More and perhaps bloodier attacks may occur in the future. The Canadian government has, in fact, put our nation in the path of such violence by pursuing military solutions to political problems halfway around the world. It is naïve to believe that Canada can bomb the Islamic State terrorists without provoking retaliation. Rare is the occasion when military attacks create lasting peace rather than a new spiral of violence.

Canadians are fortunate to have largely avoided terrorism in the past. That good fortune has been due, at least in part, to our nation's reputation of working for global peace and development.

That reputation has been badly eroded by government actions in recent decades, especially in recent years. Not only has Canada eliminated its commitment to UN peacekeeping and engaged in military adventurism, it has also sharply reduced its financial and other aid to developing nations.

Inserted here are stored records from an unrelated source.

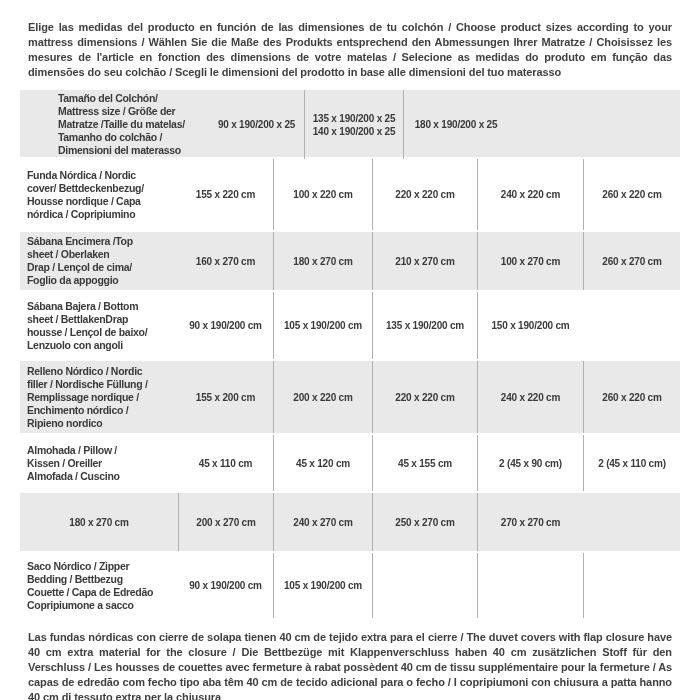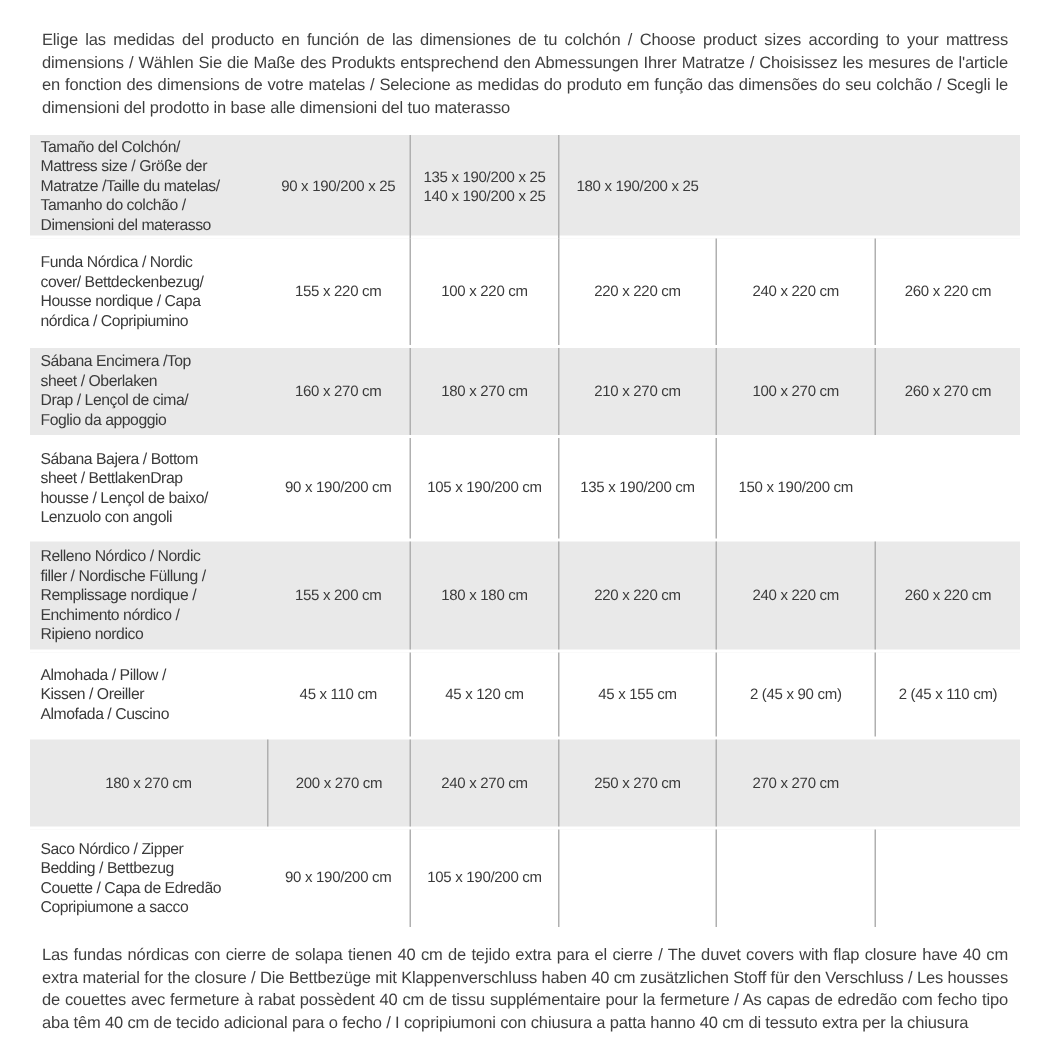--- a/index.html
+++ b/index.html
@@ -4,21 +4,21 @@
 <style>
   html, body { margin: 0; padding: 0; background: #ffffff; }
   .page {
     position: relative;
     width: 700px;
     height: 700px;
     box-sizing: border-box;
     padding: 20px 20px 0 20px;
     background: #ffffff;
     font-family: "Liberation Sans", sans-serif;
-    font-weight: normal;
+    font-weight: bold;
     color: #3a3a3a;
     overflow: hidden;
   }
   .note {
     margin: 0 8px;
     font-size: 11px;
     line-height: 15px;
     text-align: justify;
     letter-spacing: -0.1px;
     color: #3f3f3f;
@@ -27,21 +27,21 @@
     width: 660px;
     margin-top: 10px;
   }
   .row {
     display: grid;
     grid-template-columns: 158px 95px 99px 105px 106px 97px;
     border-bottom: 2px solid #ffffff;
     box-sizing: border-box;
   }
   .row.shade { background: #e9e9e9; }
-  .row:nth-child(1) { height: 69px; }
+  .row:nth-child(1) { height: 69px; padding-left: 31px; }
   .row:nth-child(2) { height: 73px; }
   .row:nth-child(3) { height: 60px; }
   .row:nth-child(4) { height: 69px; }
   .row:nth-child(5) { height: 74px; }
   .row:nth-child(6) { height: 58px; }
   .row:nth-child(7) { height: 60px; }
   .row:nth-child(8) { height: 67px; }
   .cell {
     display: flex;
     align-items: center;
@@ -121,21 +121,21 @@
       <div class="cell val">150 x 190/200 cm</div>
     </div>
 
     <div class="row shade">
       <div class="cell label">Relleno Nórdico / Nordic
 filler / Nordische Füllung /
 Remplissage nordique /
 Enchimento nórdico /
 Ripieno nordico</div>
       <div class="cell val">155 x 200 cm</div>
-      <div class="cell val">180 x 180 cm</div>
+      <div class="cell val">200 x 220 cm</div>
       <div class="cell val">220 x 220 cm</div>
       <div class="cell val">240 x 220 cm</div>
       <div class="cell val">260 x 220 cm</div>
     </div>
 
     <div class="row">
       <div class="cell label">Almohada / Pillow /
 Kissen / Oreiller
 Almofada / Cuscino</div>
       <div class="cell val">45 x 110 cm</div>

Further, our disregard for environmental protection is harming poorer nations by contributing to climate change.

Canada has, in short, become a nation more focused on self-interest than on the common good of humanity.

The Christian faith which was at the heart of Canada does not prescribe any particular political program. It has, however, inspired us to look to the needs of others as well as to meeting our own needs. It is not surprising that as the religious faith of our nation has eroded, we have become more self-focused.

If Canada will never be the same, it will be the result more of self-interested secularization than of the insane actions of religious fanatics.

This ship can be turned around; there is no inevitability to the shipwreck of spiritual decline. Canada will have a spiritual rebirth if it chooses to have one. As Ottawa Archbishop Terrence Prendergast wisely commented (Page 14): "Don't be afraid. Open your hearts wide to Christ." Such faith is the true foundation of peace and freedom.